### Assigned task
Where an image occurs, skip it and print the rest of the records verbatim.

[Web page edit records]
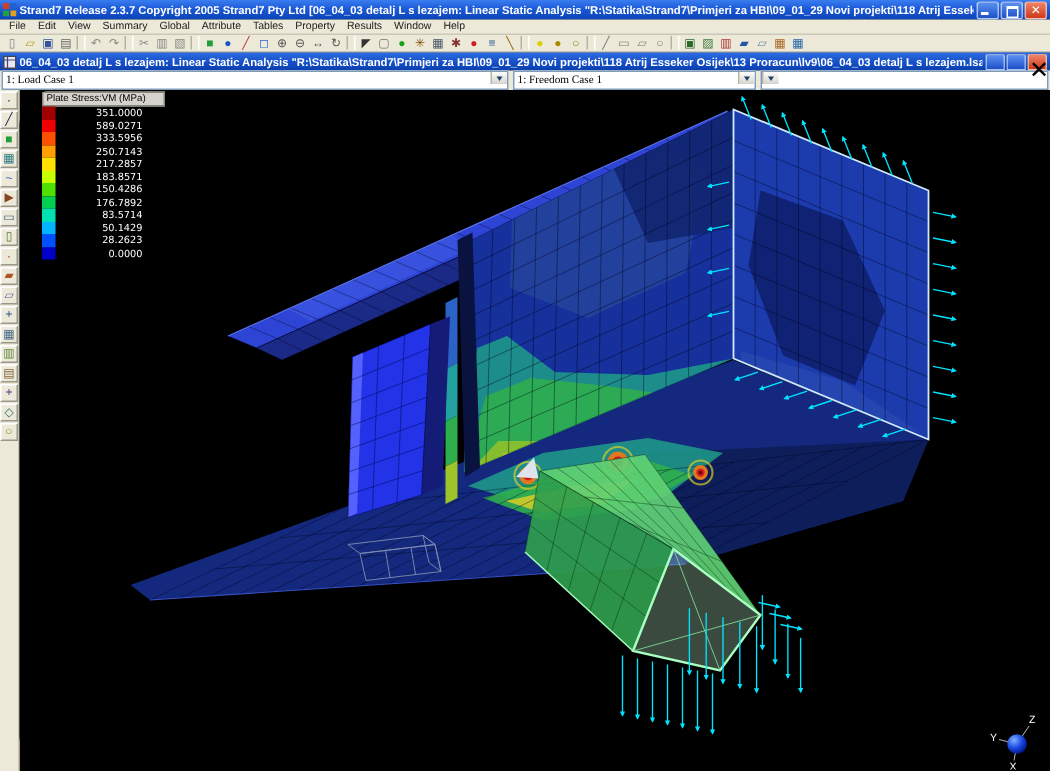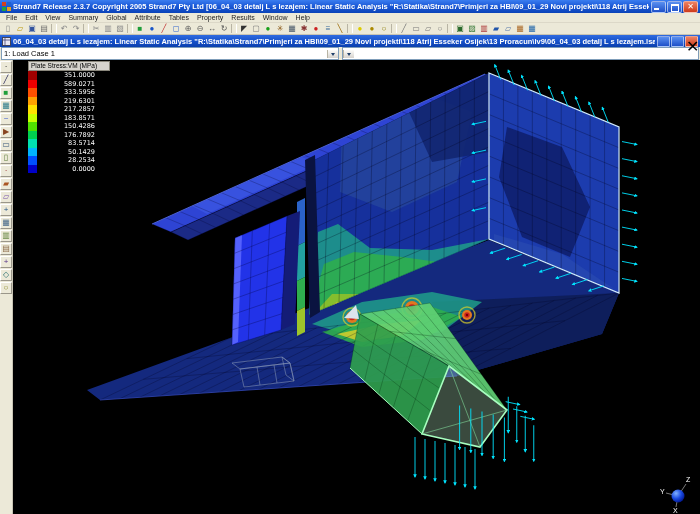--- a/index.html
+++ b/index.html
@@ -42,7 +42,7 @@
 
   
   .comborow{height:13px;background:#ece9d8;display:flex;align-items:center;gap:3px;padding:0 1px;flex:0 0 13px;}
-  .combo{background:#fff;border:1px solid #7f9db9;height:11px;display:flex;align-items:center;}
+  .combo{background:#fff;border:1px solid #7f9db9;height:11px;display:flex;align-items:flex-start;font-family:Liberation Serif, serif;}
   .combo .val{flex:1;padding:0 2px;font-size:7.5px;line-height:9px;color:#000;white-space:nowrap;overflow:hidden;}
   .combo .dd{width:10px;background:linear-gradient(#fdfdfb,#d6d3ce);border-left:1px solid #b8b4a4;
     display:flex;align-items:center;justify-content:center;}

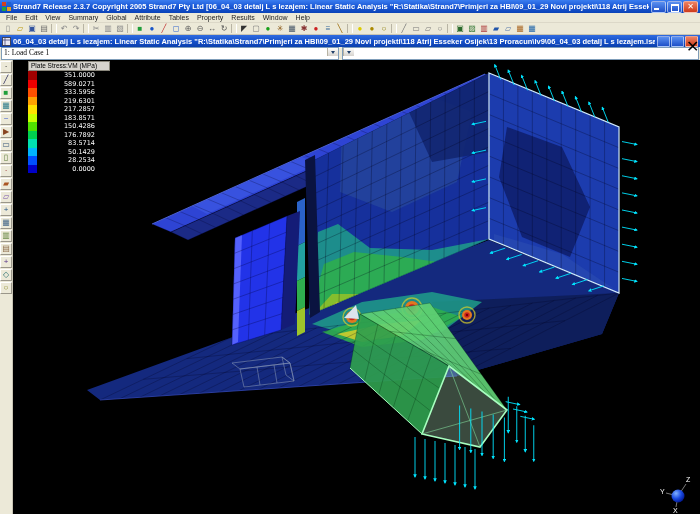--- a/index.html
+++ b/index.html
@@ -255,6 +255,10 @@
   <div class="comborow">
     <span class="combo c1">
       <span class="val">1: Load Case 1</span>
+      <span class="dd"></span>
+    </span>
+    <span class="combo c2">
+      <span class="val">1: Freedom Case 1</span>
       <span class="dd"></span>
     </span>
     <span class="combo c3">

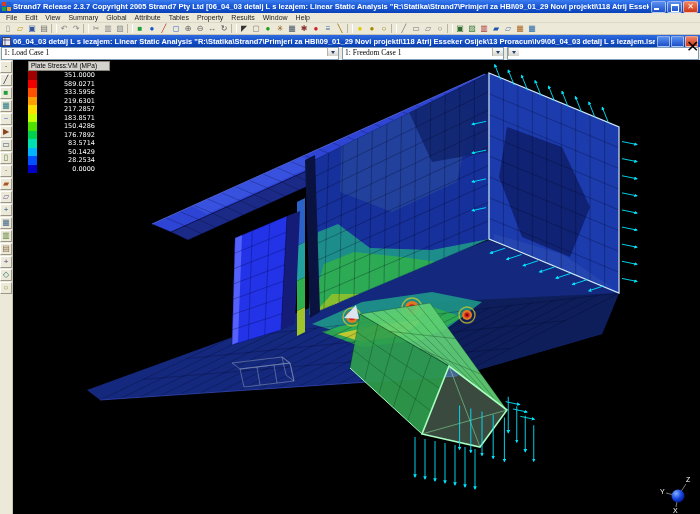--- a/index.html
+++ b/index.html
@@ -480,7 +480,7 @@
             </div>
             <div class="lg-row">
               <div class="lg-chip" style="background: rgb(255, 160, 0);"></div>
-              <div class="lg-val">219.6301</div>
+              <div class="lg-val">250.7143</div>
             </div>
             <div class="lg-row">
               <div class="lg-chip" style="background: rgb(255, 224, 0);"></div>

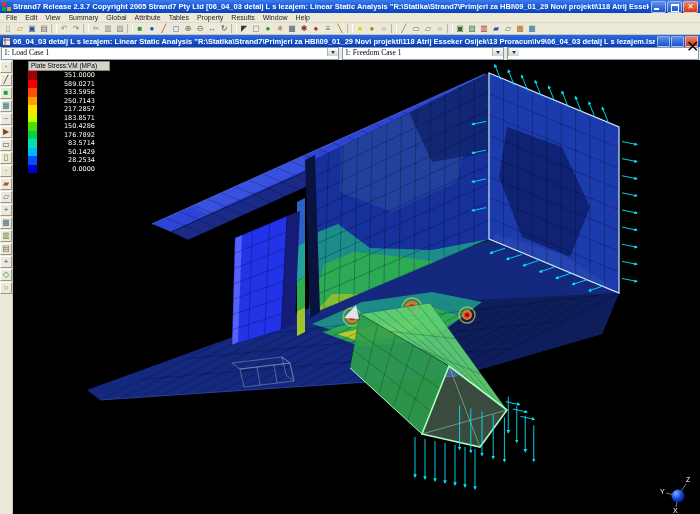--- a/index.html
+++ b/index.html
@@ -508,7 +508,7 @@
             </div>
             <div class="lg-row">
               <div class="lg-chip" style="background: rgb(0, 80, 255);"></div>
-              <div class="lg-val">28.2534</div>
+              <div class="lg-val">28.2623</div>
             </div>
             <div class="lg-row">
               <div class="lg-chip" style="background: rgb(0, 0, 200);"></div>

### Solution below
--- a/index.html
+++ b/index.html
@@ -42,7 +42,7 @@
 
   
   .comborow{height:13px;background:#ece9d8;display:flex;align-items:center;gap:3px;padding:0 1px;flex:0 0 13px;}
-  .combo{background:#fff;border:1px solid #7f9db9;height:11px;display:flex;align-items:center;}
+  .combo{background:#fff;border:1px solid #7f9db9;height:11px;display:flex;align-items:flex-start;font-family:Liberation Serif, serif;}
   .combo .val{flex:1;padding:0 2px;font-size:7.5px;line-height:9px;color:#000;white-space:nowrap;overflow:hidden;}
   .combo .dd{width:10px;background:linear-gradient(#fdfdfb,#d6d3ce);border-left:1px solid #b8b4a4;
     display:flex;align-items:center;justify-content:center;}

--- a/index.html
+++ b/index.html
@@ -255,6 +255,10 @@
   <div class="comborow">
     <span class="combo c1">
       <span class="val">1: Load Case 1</span>
+      <span class="dd"></span>
+    </span>
+    <span class="combo c2">
+      <span class="val">1: Freedom Case 1</span>
       <span class="dd"></span>
     </span>
     <span class="combo c3">

--- a/index.html
+++ b/index.html
@@ -480,7 +480,7 @@
             </div>
             <div class="lg-row">
               <div class="lg-chip" style="background: rgb(255, 160, 0);"></div>
-              <div class="lg-val">219.6301</div>
+              <div class="lg-val">250.7143</div>
             </div>
             <div class="lg-row">
               <div class="lg-chip" style="background: rgb(255, 224, 0);"></div>

--- a/index.html
+++ b/index.html
@@ -508,7 +508,7 @@
             </div>
             <div class="lg-row">
               <div class="lg-chip" style="background: rgb(0, 80, 255);"></div>
-              <div class="lg-val">28.2534</div>
+              <div class="lg-val">28.2623</div>
             </div>
             <div class="lg-row">
               <div class="lg-chip" style="background: rgb(0, 0, 200);"></div>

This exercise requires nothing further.